[REQUIRED ACTION]:
Write out the line that holds "shipping: 49.00 -> 23.99" together with every line that follows it to the end of the material below, exactly. Omit the pictures.
----
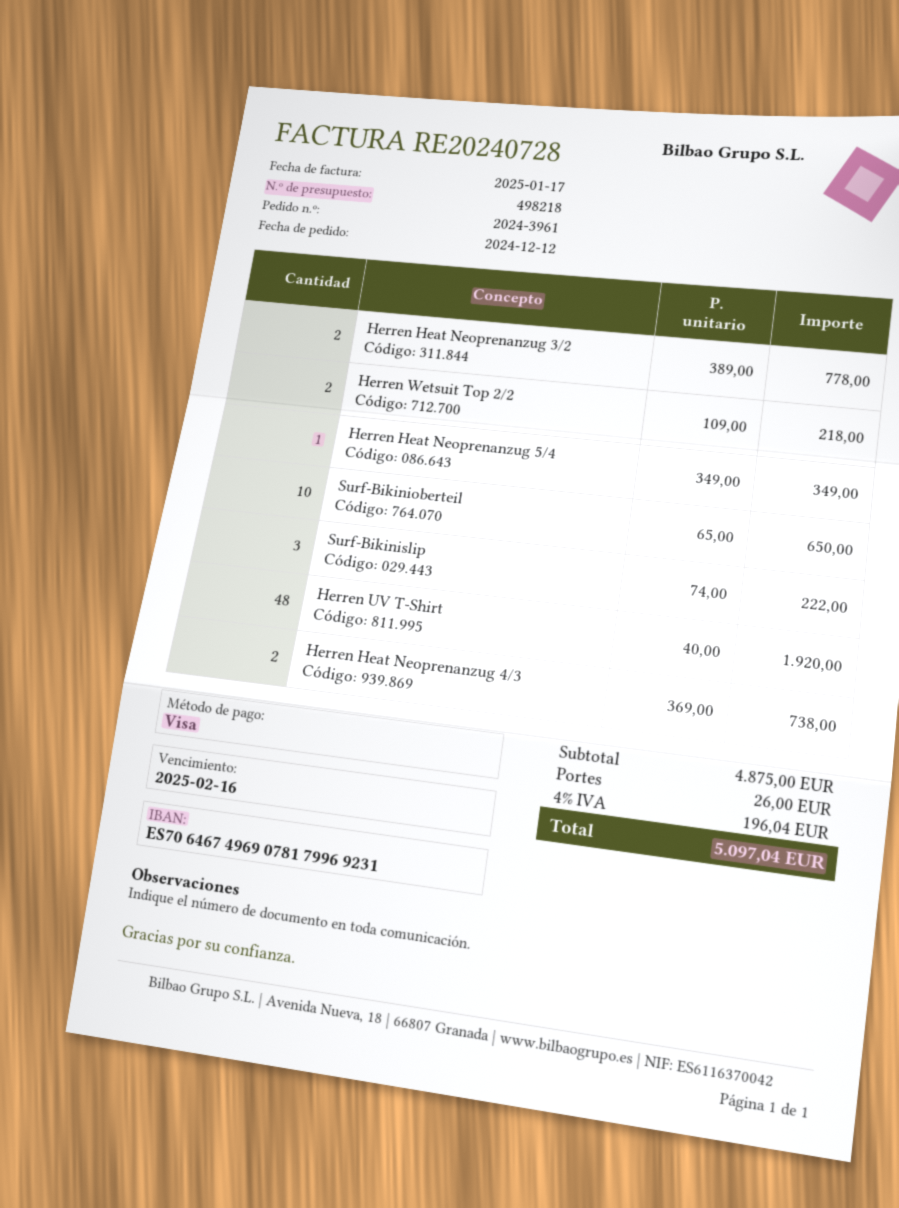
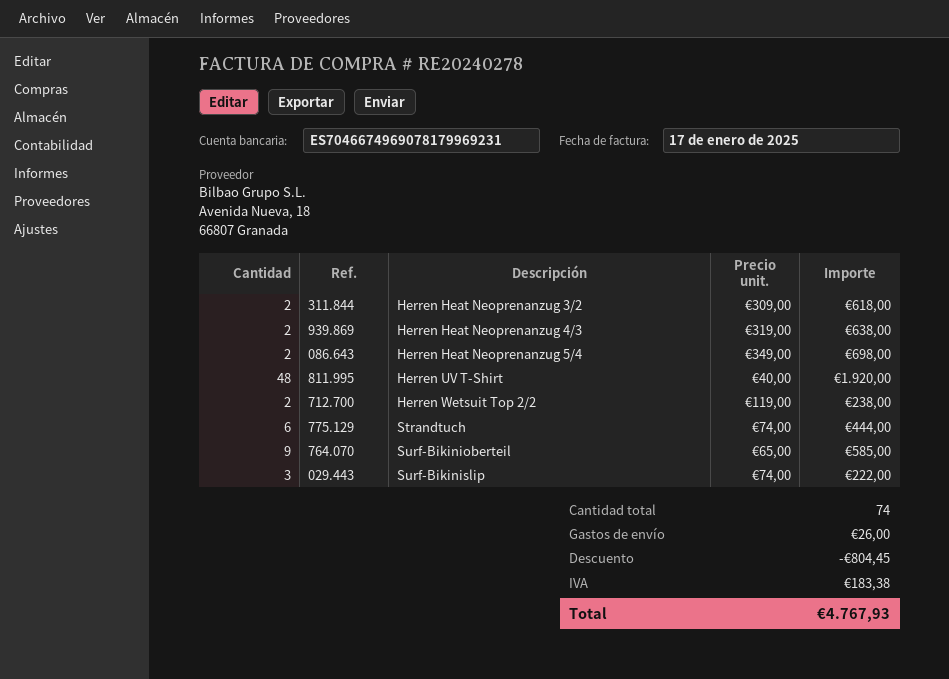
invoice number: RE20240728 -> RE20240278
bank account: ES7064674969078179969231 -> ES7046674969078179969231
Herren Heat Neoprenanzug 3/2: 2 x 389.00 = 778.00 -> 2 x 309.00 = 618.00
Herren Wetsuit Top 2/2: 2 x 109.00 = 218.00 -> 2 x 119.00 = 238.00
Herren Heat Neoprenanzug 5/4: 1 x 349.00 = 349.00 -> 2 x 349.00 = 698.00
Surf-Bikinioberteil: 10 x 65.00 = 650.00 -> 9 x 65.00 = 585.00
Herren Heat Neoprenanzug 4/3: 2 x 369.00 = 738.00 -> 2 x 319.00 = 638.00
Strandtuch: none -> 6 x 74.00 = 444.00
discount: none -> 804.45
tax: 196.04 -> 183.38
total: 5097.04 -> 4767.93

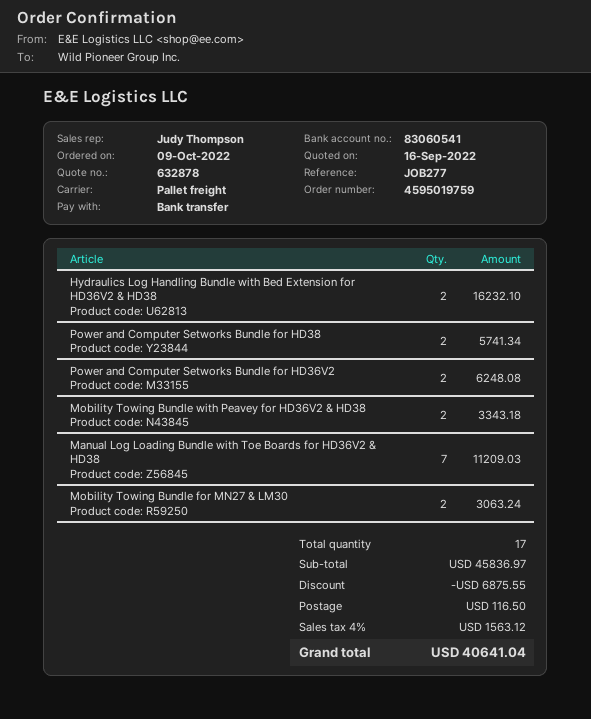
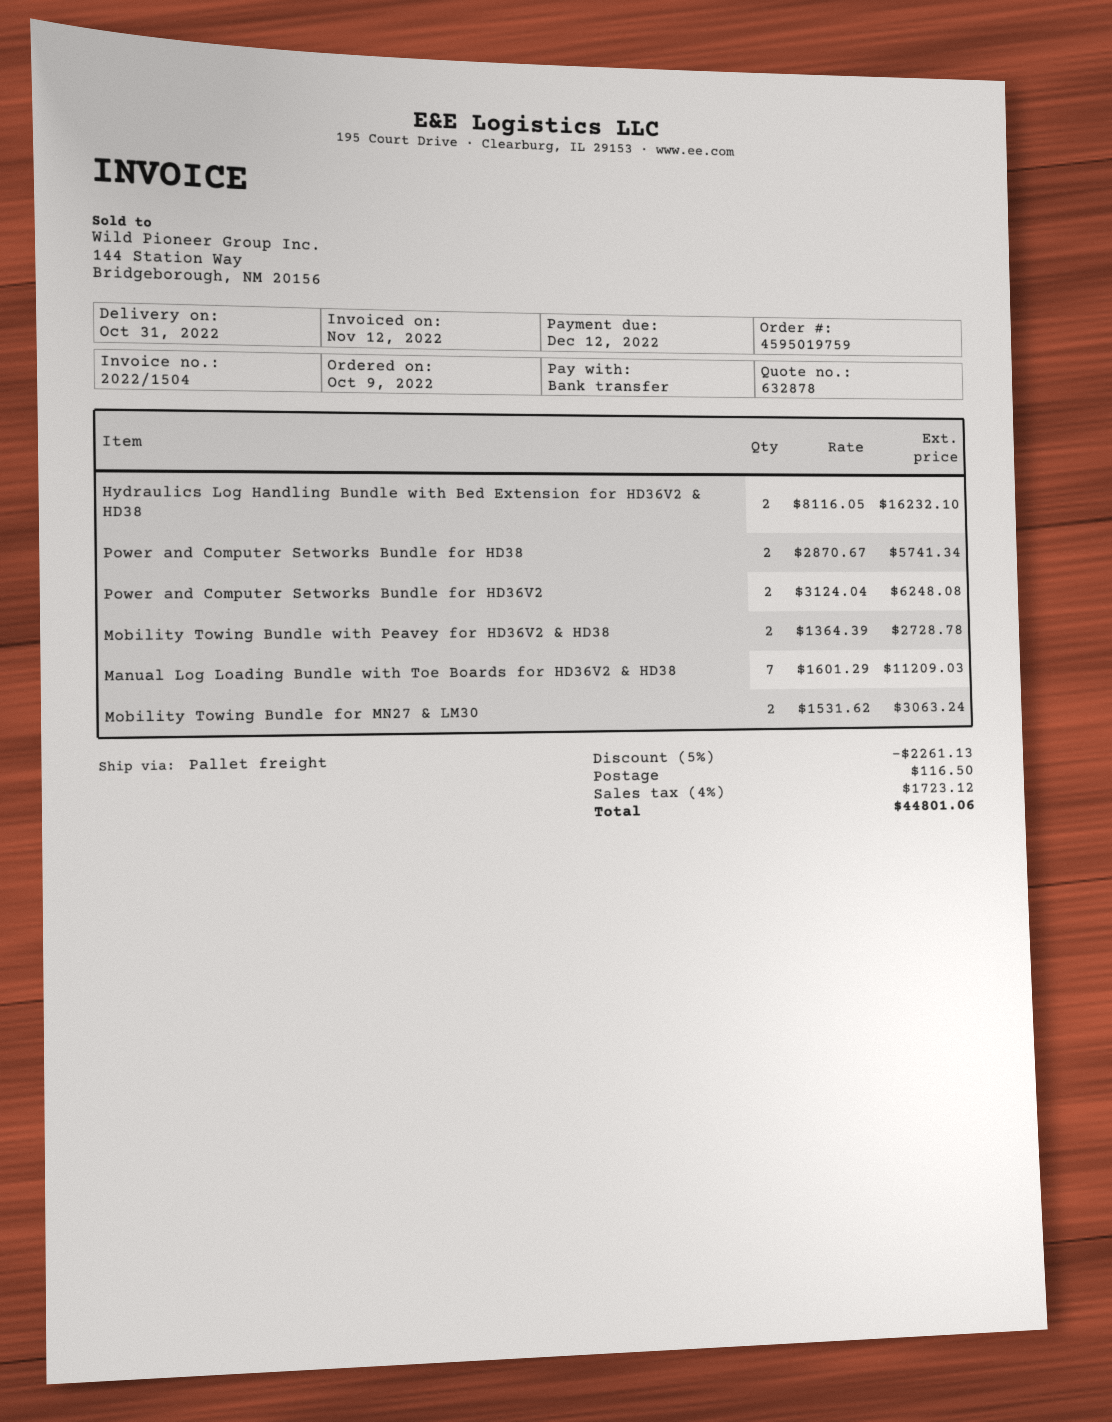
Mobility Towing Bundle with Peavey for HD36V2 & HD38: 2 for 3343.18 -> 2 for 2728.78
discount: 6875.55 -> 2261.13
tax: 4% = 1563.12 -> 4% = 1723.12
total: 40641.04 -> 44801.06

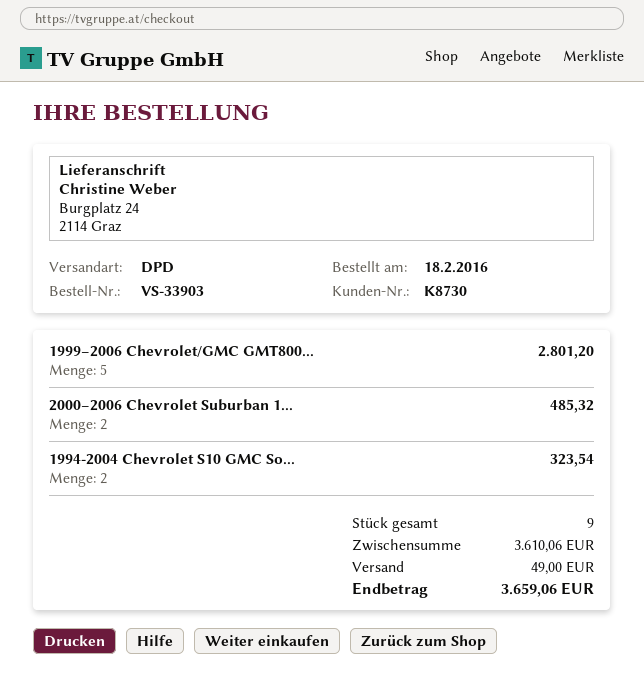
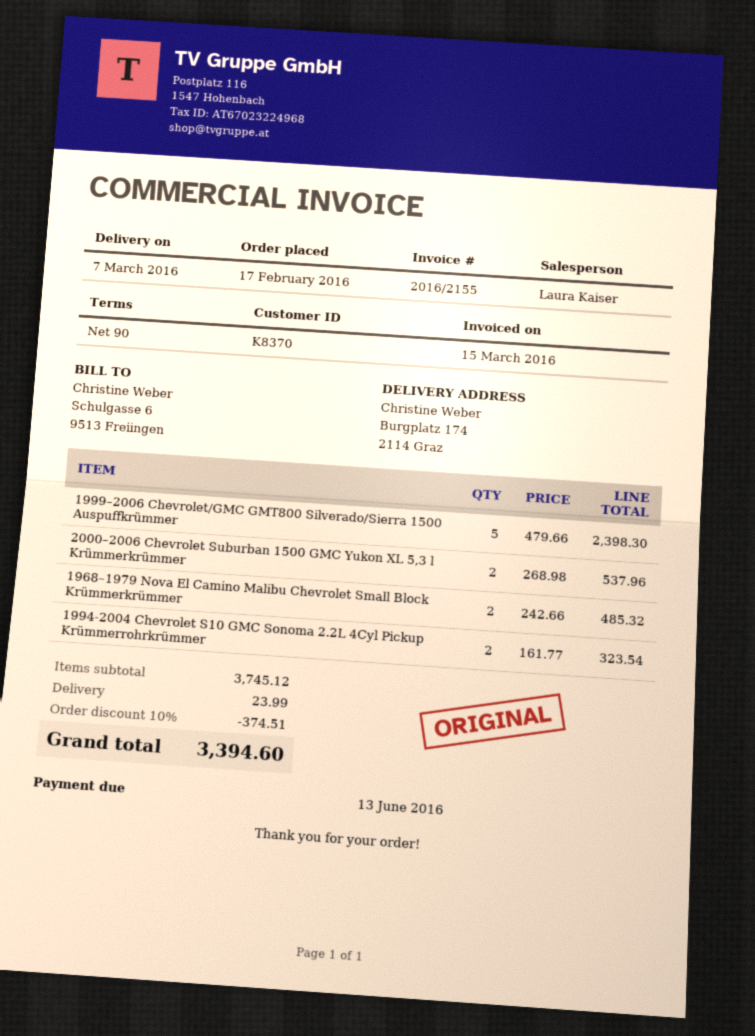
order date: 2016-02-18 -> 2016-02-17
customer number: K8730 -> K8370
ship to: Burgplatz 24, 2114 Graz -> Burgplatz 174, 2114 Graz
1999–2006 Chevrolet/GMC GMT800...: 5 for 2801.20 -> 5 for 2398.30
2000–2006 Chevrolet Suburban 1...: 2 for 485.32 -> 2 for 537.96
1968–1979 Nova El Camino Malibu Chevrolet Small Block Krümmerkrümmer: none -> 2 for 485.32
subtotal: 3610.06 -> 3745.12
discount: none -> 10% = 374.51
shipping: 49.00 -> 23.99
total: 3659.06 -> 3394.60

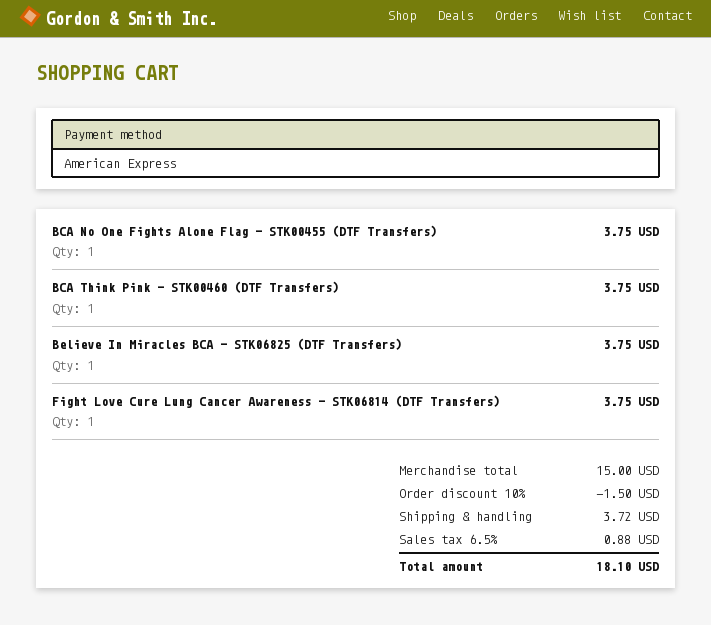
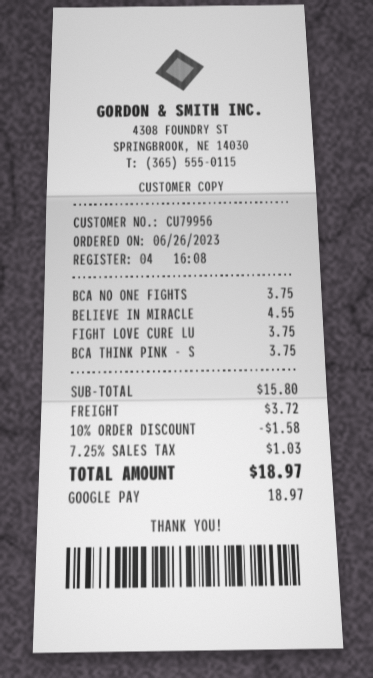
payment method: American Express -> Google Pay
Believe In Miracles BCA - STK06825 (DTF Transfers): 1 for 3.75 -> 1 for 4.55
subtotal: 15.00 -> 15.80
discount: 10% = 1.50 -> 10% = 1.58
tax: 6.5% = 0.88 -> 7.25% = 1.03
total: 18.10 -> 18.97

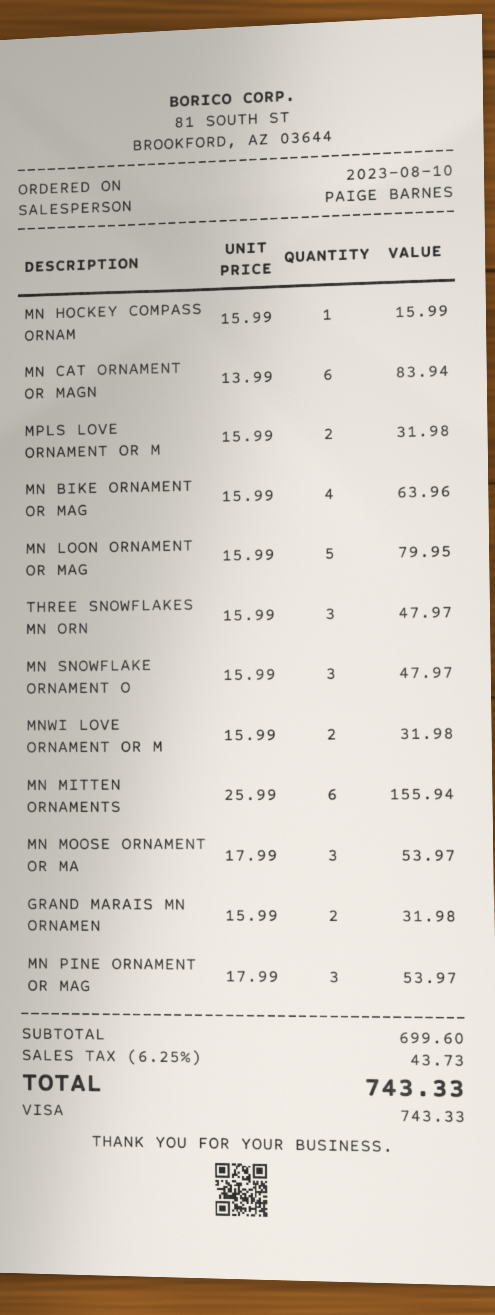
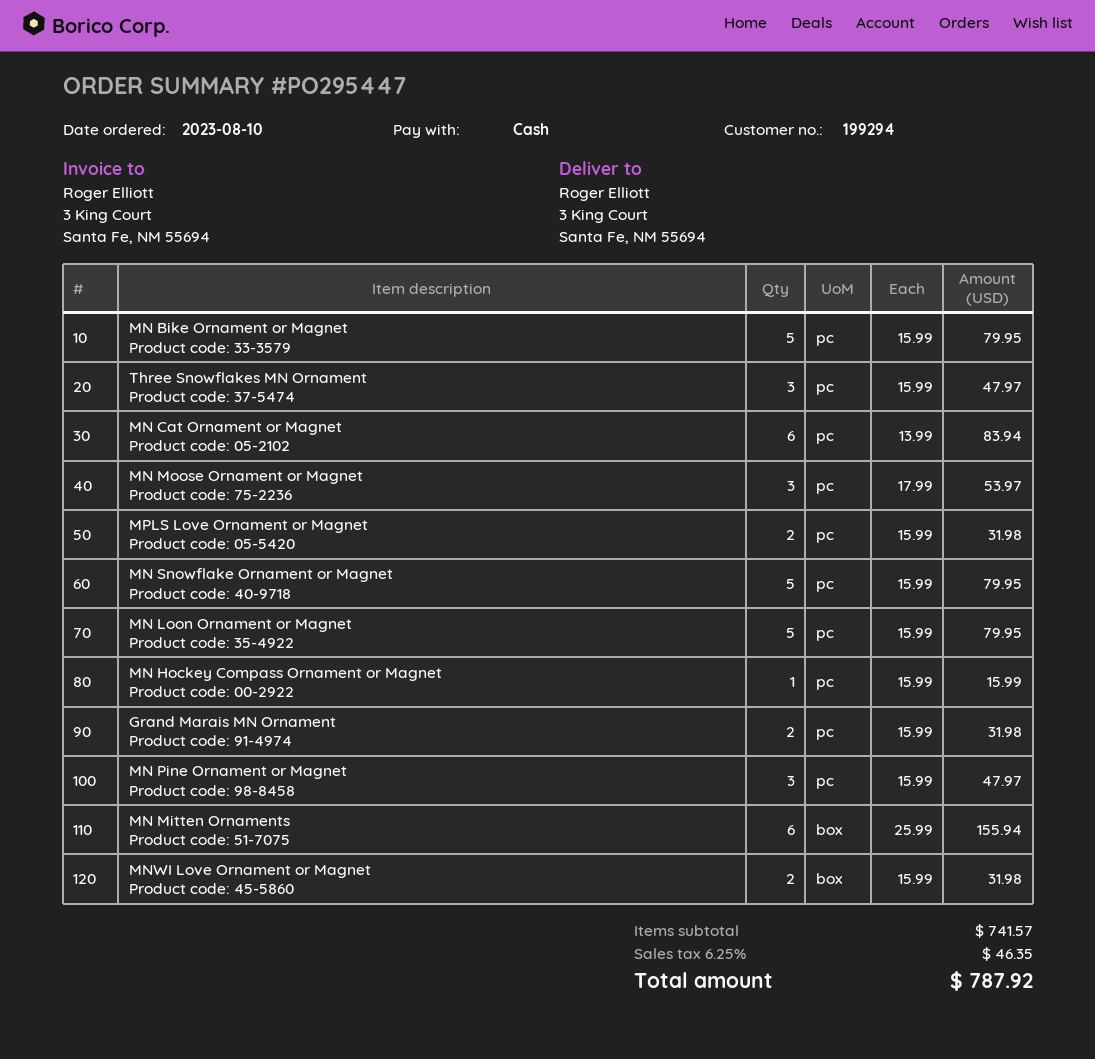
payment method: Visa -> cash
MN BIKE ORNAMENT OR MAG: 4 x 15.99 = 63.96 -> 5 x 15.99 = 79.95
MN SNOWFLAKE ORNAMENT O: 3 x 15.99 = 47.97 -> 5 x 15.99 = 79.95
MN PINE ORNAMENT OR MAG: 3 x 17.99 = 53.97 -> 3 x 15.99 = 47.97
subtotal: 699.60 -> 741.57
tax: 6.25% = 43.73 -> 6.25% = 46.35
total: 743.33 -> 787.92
----
[EXERCISE ANSWER]:
shipping: 49.00 -> 23.99
total: 3659.06 -> 3394.60

payment method: American Express -> Google Pay
Believe In Miracles BCA - STK06825 (DTF Transfers): 1 for 3.75 -> 1 for 4.55
subtotal: 15.00 -> 15.80
discount: 10% = 1.50 -> 10% = 1.58
tax: 6.5% = 0.88 -> 7.25% = 1.03
total: 18.10 -> 18.97

payment method: Visa -> cash
MN BIKE ORNAMENT OR MAG: 4 x 15.99 = 63.96 -> 5 x 15.99 = 79.95
MN SNOWFLAKE ORNAMENT O: 3 x 15.99 = 47.97 -> 5 x 15.99 = 79.95
MN PINE ORNAMENT OR MAG: 3 x 17.99 = 53.97 -> 3 x 15.99 = 47.97
subtotal: 699.60 -> 741.57
tax: 6.25% = 43.73 -> 6.25% = 46.35
total: 743.33 -> 787.92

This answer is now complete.